WHAT THIS TASK INVOLVES:
Render every line of the data exactly as written, and leave out the pictures.

Records from a data source:
----------------------------------------

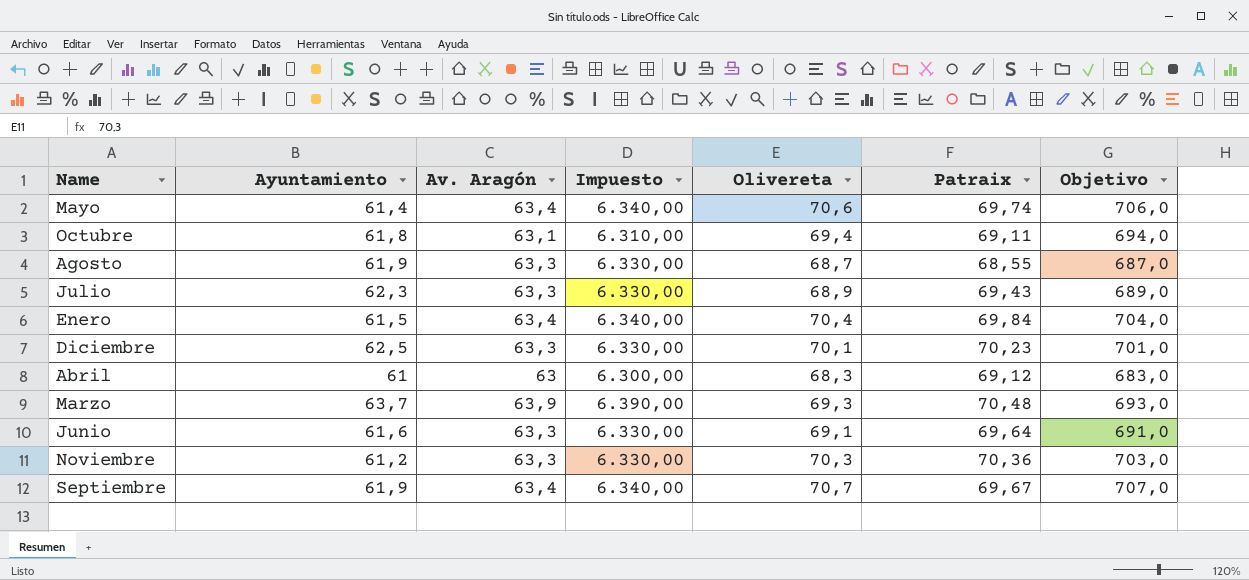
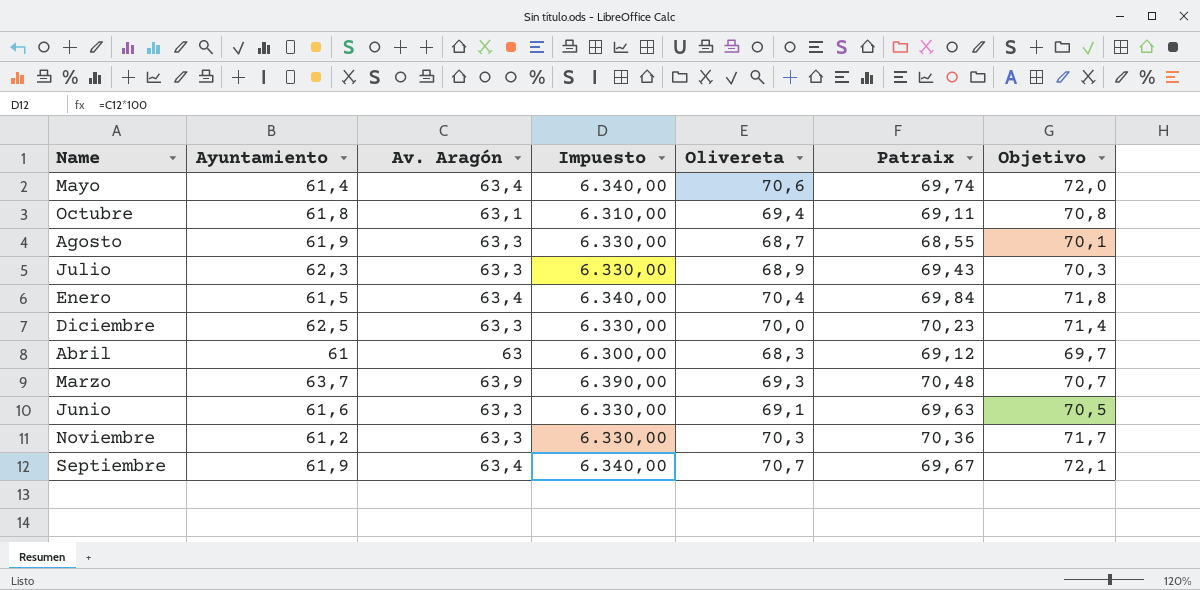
column Objetivo | formula: [Olivereta] * 10 -> [Olivereta] * 1,02
Diciembre | Olivereta: 70,1 -> 70,0
Junio | Patraix: 69,64 -> 69,63

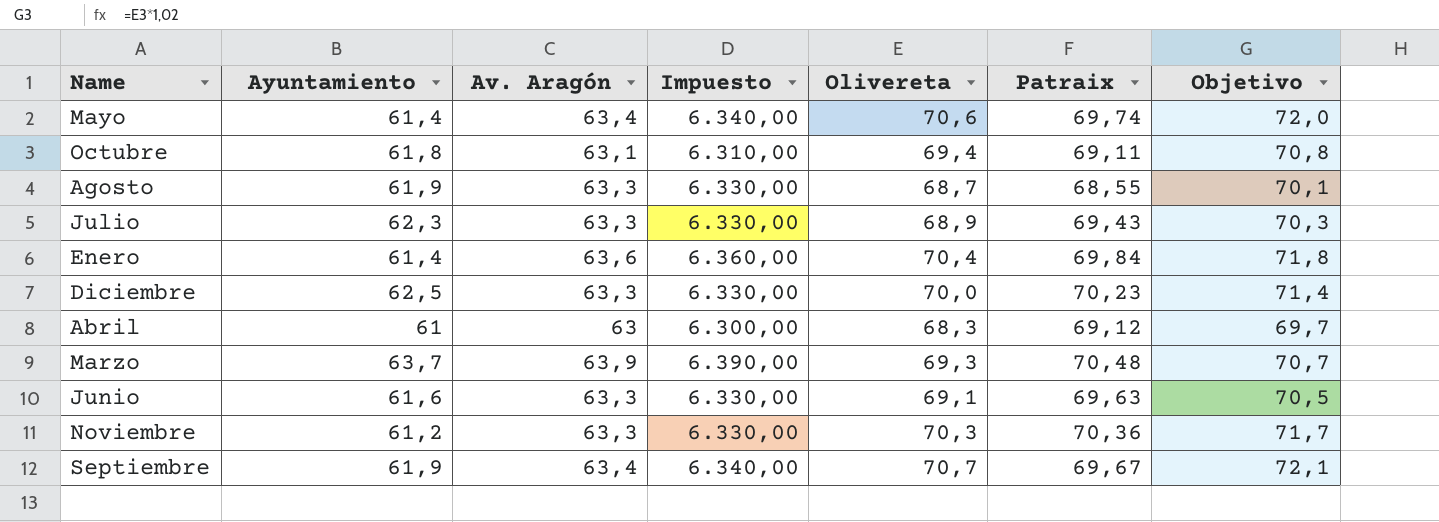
Enero | Ayuntamiento: 61,5 -> 61,4
Enero | Av. Aragón: 63,4 -> 63,6
Enero | Impuesto: 6.340,00 -> 6.360,00

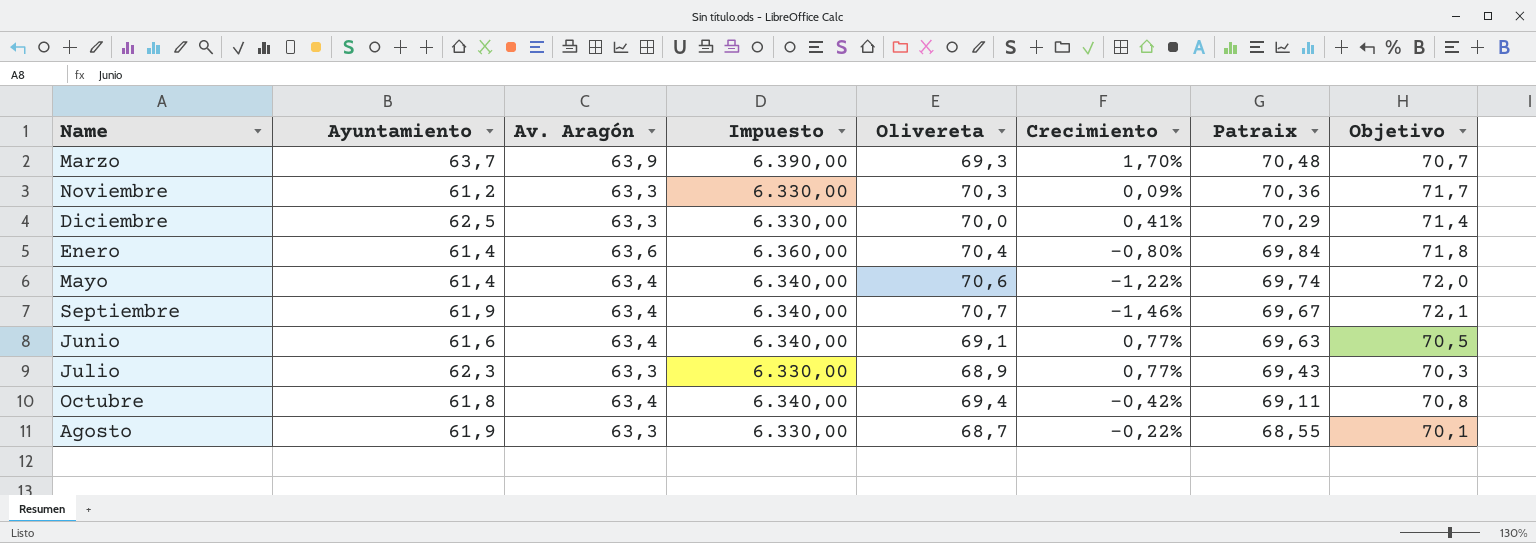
row order: none -> Patraix descending
column Crecimiento | formula: none -> ([Patraix] - [Olivereta]) / [Olivereta]
row Abril: 61 | 63 | 6.300,00 | 68,3 | 69,12 | 69,7 -> none
Diciembre | Patraix: 70,23 -> 70,29
Junio | Av. Aragón: 63,3 -> 63,4
Junio | Impuesto: 6.330,00 -> 6.340,00
Octubre | Av. Aragón: 63,1 -> 63,4
Octubre | Impuesto: 6.310,00 -> 6.340,00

----------------------------------------

RESPONSE TO THIS EXERCISE:
column Objetivo | formula: [Olivereta] * 10 -> [Olivereta] * 1,02
Diciembre | Olivereta: 70,1 -> 70,0
Junio | Patraix: 69,64 -> 69,63

Enero | Ayuntamiento: 61,5 -> 61,4
Enero | Av. Aragón: 63,4 -> 63,6
Enero | Impuesto: 6.340,00 -> 6.360,00

row order: none -> Patraix descending
column Crecimiento | formula: none -> ([Patraix] - [Olivereta]) / [Olivereta]
row Abril: 61 | 63 | 6.300,00 | 68,3 | 69,12 | 69,7 -> none
Diciembre | Patraix: 70,23 -> 70,29
Junio | Av. Aragón: 63,3 -> 63,4
Junio | Impuesto: 6.330,00 -> 6.340,00
Octubre | Av. Aragón: 63,1 -> 63,4
Octubre | Impuesto: 6.310,00 -> 6.340,00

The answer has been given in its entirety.